In fact, I don't think I've seen a single proposal for an AI that didn't give
it at least one external sense and many internal ones. I don't see why we
would think it would have that much trouble building metaphores.

As Lera Boroditsky says:

> If you’re not bound by limitations of memory, if you’re not bound by
> limitations of physical presence, I think you could build a very different
> kind of intelligence system

> I don’t know why we have to replicate our physical limitations in other
> systems.

------
dragonwriter
Here's where things go wildly wrong:

> Since computers don't have bodies, let alone sensations

Computers are not non-physical, they definitely have bodies (the physical
machines which include the circuitry for executing their software and its
necessary support mechanisms); they also can, and often do, have sensory
systems providing inputs regarding the state of the world both external (e.g.,
cameras, microphones) and internal (e.g., temperature sensors) to their
"bodies".

It may be that the "bodies" of current computers are structurally dissimilar
to human bodies in ways which are detrimental to human style cognition -- its
certainly true that they aren't build on the same kind of biomechanical design
and it may well be that the web of biomechanical feedback loops in the body is
important to human intelligence and isn't readily simulated in systems using
the technologies used for modern digital computers.
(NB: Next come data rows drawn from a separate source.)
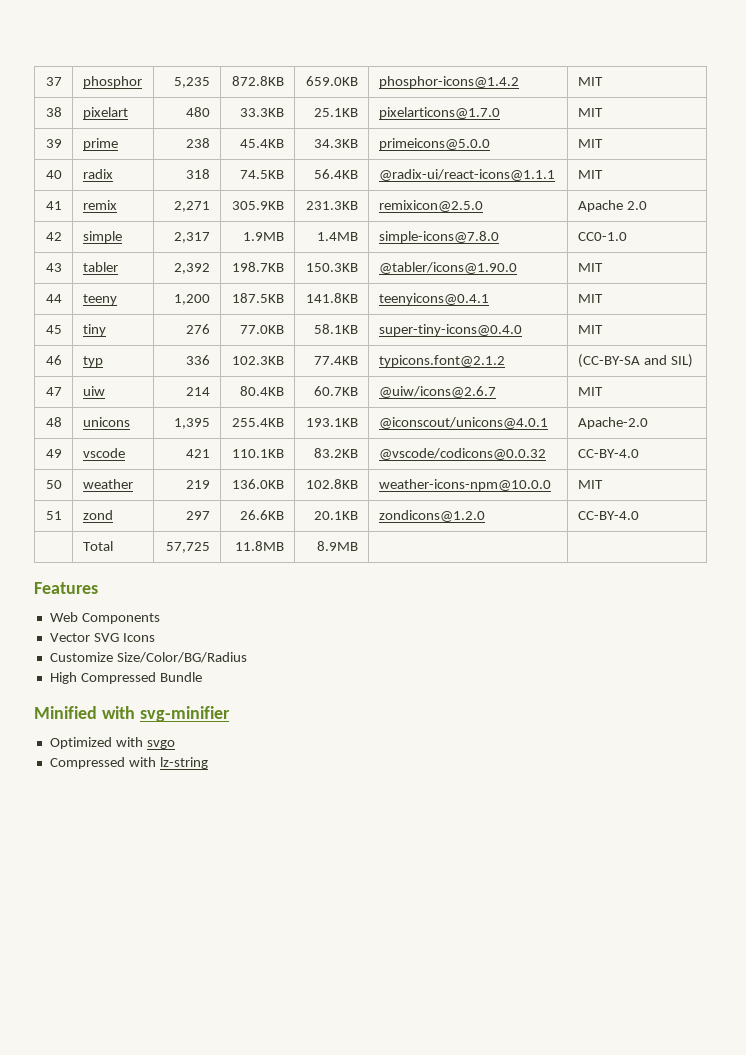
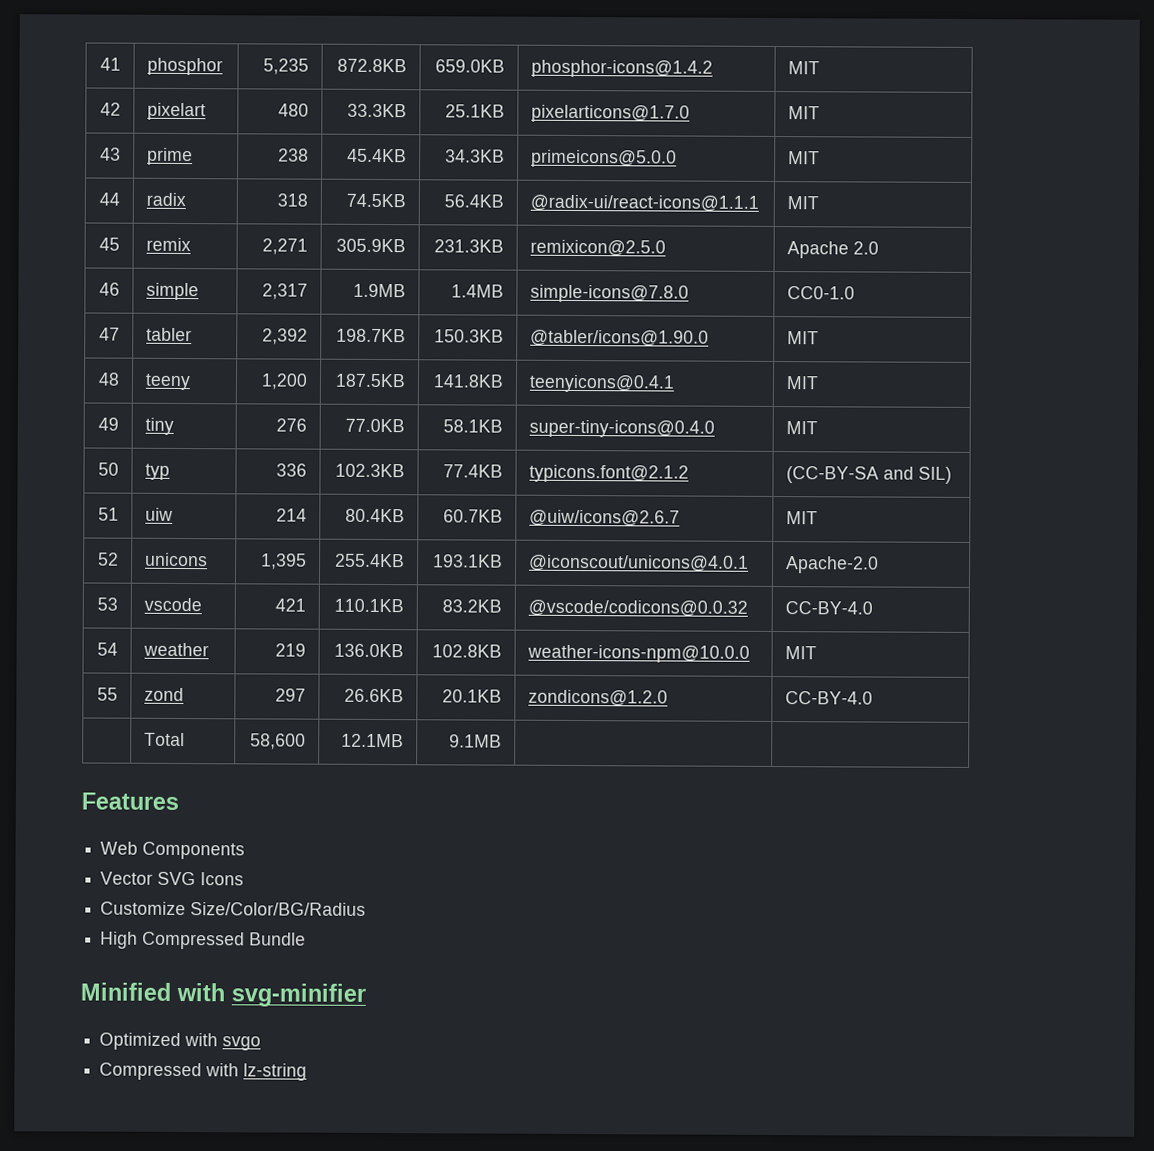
- 37 | phosphor | 5,235 | 872.8KB | 659.0KB | phosphor-icons@1.4.2 | MIT
+ 41 | phosphor | 5,235 | 872.8KB | 659.0KB | phosphor-icons@1.4.2 | MIT
- 38 | pixelart | 480 | 33.3KB | 25.1KB | pixelarticons@1.7.0 | MIT
+ 42 | pixelart | 480 | 33.3KB | 25.1KB | pixelarticons@1.7.0 | MIT
- 39 | prime | 238 | 45.4KB | 34.3KB | primeicons@5.0.0 | MIT
+ 43 | prime | 238 | 45.4KB | 34.3KB | primeicons@5.0.0 | MIT
- 40 | radix | 318 | 74.5KB | 56.4KB | @radix-ui/react-icons@1.1.1 | MIT
+ 44 | radix | 318 | 74.5KB | 56.4KB | @radix-ui/react-icons@1.1.1 | MIT
- 41 | remix | 2,271 | 305.9KB | 231.3KB | remixicon@2.5.0 | Apache 2.0
+ 45 | remix | 2,271 | 305.9KB | 231.3KB | remixicon@2.5.0 | Apache 2.0
- 42 | simple | 2,317 | 1.9MB | 1.4MB | simple-icons@7.8.0 | CC0-1.0
+ 46 | simple | 2,317 | 1.9MB | 1.4MB | simple-icons@7.8.0 | CC0-1.0
- 43 | tabler | 2,392 | 198.7KB | 150.3KB | @tabler/icons@1.90.0 | MIT
+ 47 | tabler | 2,392 | 198.7KB | 150.3KB | @tabler/icons@1.90.0 | MIT
- 44 | teeny | 1,200 | 187.5KB | 141.8KB | teenyicons@0.4.1 | MIT
+ 48 | teeny | 1,200 | 187.5KB | 141.8KB | teenyicons@0.4.1 | MIT
- 45 | tiny | 276 | 77.0KB | 58.1KB | super-tiny-icons@0.4.0 | MIT
+ 49 | tiny | 276 | 77.0KB | 58.1KB | super-tiny-icons@0.4.0 | MIT
- 46 | typ | 336 | 102.3KB | 77.4KB | typicons.font@2.1.2 | (CC-BY-SA and SIL)
+ 50 | typ | 336 | 102.3KB | 77.4KB | typicons.font@2.1.2 | (CC-BY-SA and SIL)
- 47 | uiw | 214 | 80.4KB | 60.7KB | @uiw/icons@2.6.7 | MIT
+ 51 | uiw | 214 | 80.4KB | 60.7KB | @uiw/icons@2.6.7 | MIT
- 48 | unicons | 1,395 | 255.4KB | 193.1KB | @iconscout/unicons@4.0.1 | Apache-2.0
+ 52 | unicons | 1,395 | 255.4KB | 193.1KB | @iconscout/unicons@4.0.1 | Apache-2.0
- 49 | vscode | 421 | 110.1KB | 83.2KB | @vscode/codicons@0.0.32 | CC-BY-4.0
+ 53 | vscode | 421 | 110.1KB | 83.2KB | @vscode/codicons@0.0.32 | CC-BY-4.0
- 50 | weather | 219 | 136.0KB | 102.8KB | weather-icons-npm@10.0.0 | MIT
+ 54 | weather | 219 | 136.0KB | 102.8KB | weather-icons-npm@10.0.0 | MIT
- 51 | zond | 297 | 26.6KB | 20.1KB | zondicons@1.2.0 | CC-BY-4.0
+ 55 | zond | 297 | 26.6KB | 20.1KB | zondicons@1.2.0 | CC-BY-4.0
- | Total | 57,725 | 11.8MB | 8.9MB | |
+ | Total | 58,600 | 12.1MB | 9.1MB | |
But even if that's true,
it doesn't say we can't have AI, it just means our AI may need to be built on
adifferent set of technologies, e.g., perhaps using biological rather than
silicon substrates. But engineering biological systems is something we _can_
do, and with increasing facility.

The belief that AI is physically impossible -- rather than just a very hard
engineering problem -- is equivalent to the belief that intelligence is,
itself, not a phenomenon governed by the laws of the physical universe, but
magic that intrudes effects into the physical universe from outside that
cannot be reproduced by physical means.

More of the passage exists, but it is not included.